(RECORDS FOR PROCESSING)
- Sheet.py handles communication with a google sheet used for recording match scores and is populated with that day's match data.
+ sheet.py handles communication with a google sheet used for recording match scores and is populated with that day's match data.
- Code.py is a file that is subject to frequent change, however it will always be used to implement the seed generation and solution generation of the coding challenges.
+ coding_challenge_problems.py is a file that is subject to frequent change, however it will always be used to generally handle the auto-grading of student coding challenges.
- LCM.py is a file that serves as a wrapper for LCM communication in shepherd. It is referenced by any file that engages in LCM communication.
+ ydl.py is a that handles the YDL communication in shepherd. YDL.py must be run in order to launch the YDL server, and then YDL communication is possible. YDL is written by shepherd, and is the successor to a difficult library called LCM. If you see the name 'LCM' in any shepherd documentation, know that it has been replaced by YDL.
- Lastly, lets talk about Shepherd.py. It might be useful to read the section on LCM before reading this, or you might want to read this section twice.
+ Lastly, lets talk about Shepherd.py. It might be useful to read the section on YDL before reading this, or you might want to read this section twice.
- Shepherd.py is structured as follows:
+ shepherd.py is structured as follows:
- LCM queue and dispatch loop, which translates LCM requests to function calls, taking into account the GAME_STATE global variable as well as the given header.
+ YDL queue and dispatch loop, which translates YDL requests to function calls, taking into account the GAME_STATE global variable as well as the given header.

(TASK DIRECTIONS)
Copy the records above exactly, beginning at the line that contains "- LCM.py is" and stopping after the line that contains "- Lastly, lets".

(RESULT FOR THIS EXERCISE)
- LCM.py is a file that serves as a wrapper for LCM communication in shepherd. It is referenced by any file that engages in LCM communication.
+ ydl.py is a that handles the YDL communication in shepherd. YDL.py must be run in order to launch the YDL server, and then YDL communication is possible. YDL is written by shepherd, and is the successor to a difficult library called LCM. If you see the name 'LCM' in any shepherd documentation, know that it has been replaced by YDL.
- Lastly, lets talk about Shepherd.py. It might be useful to read the section on LCM before reading this, or you might want to read this section twice.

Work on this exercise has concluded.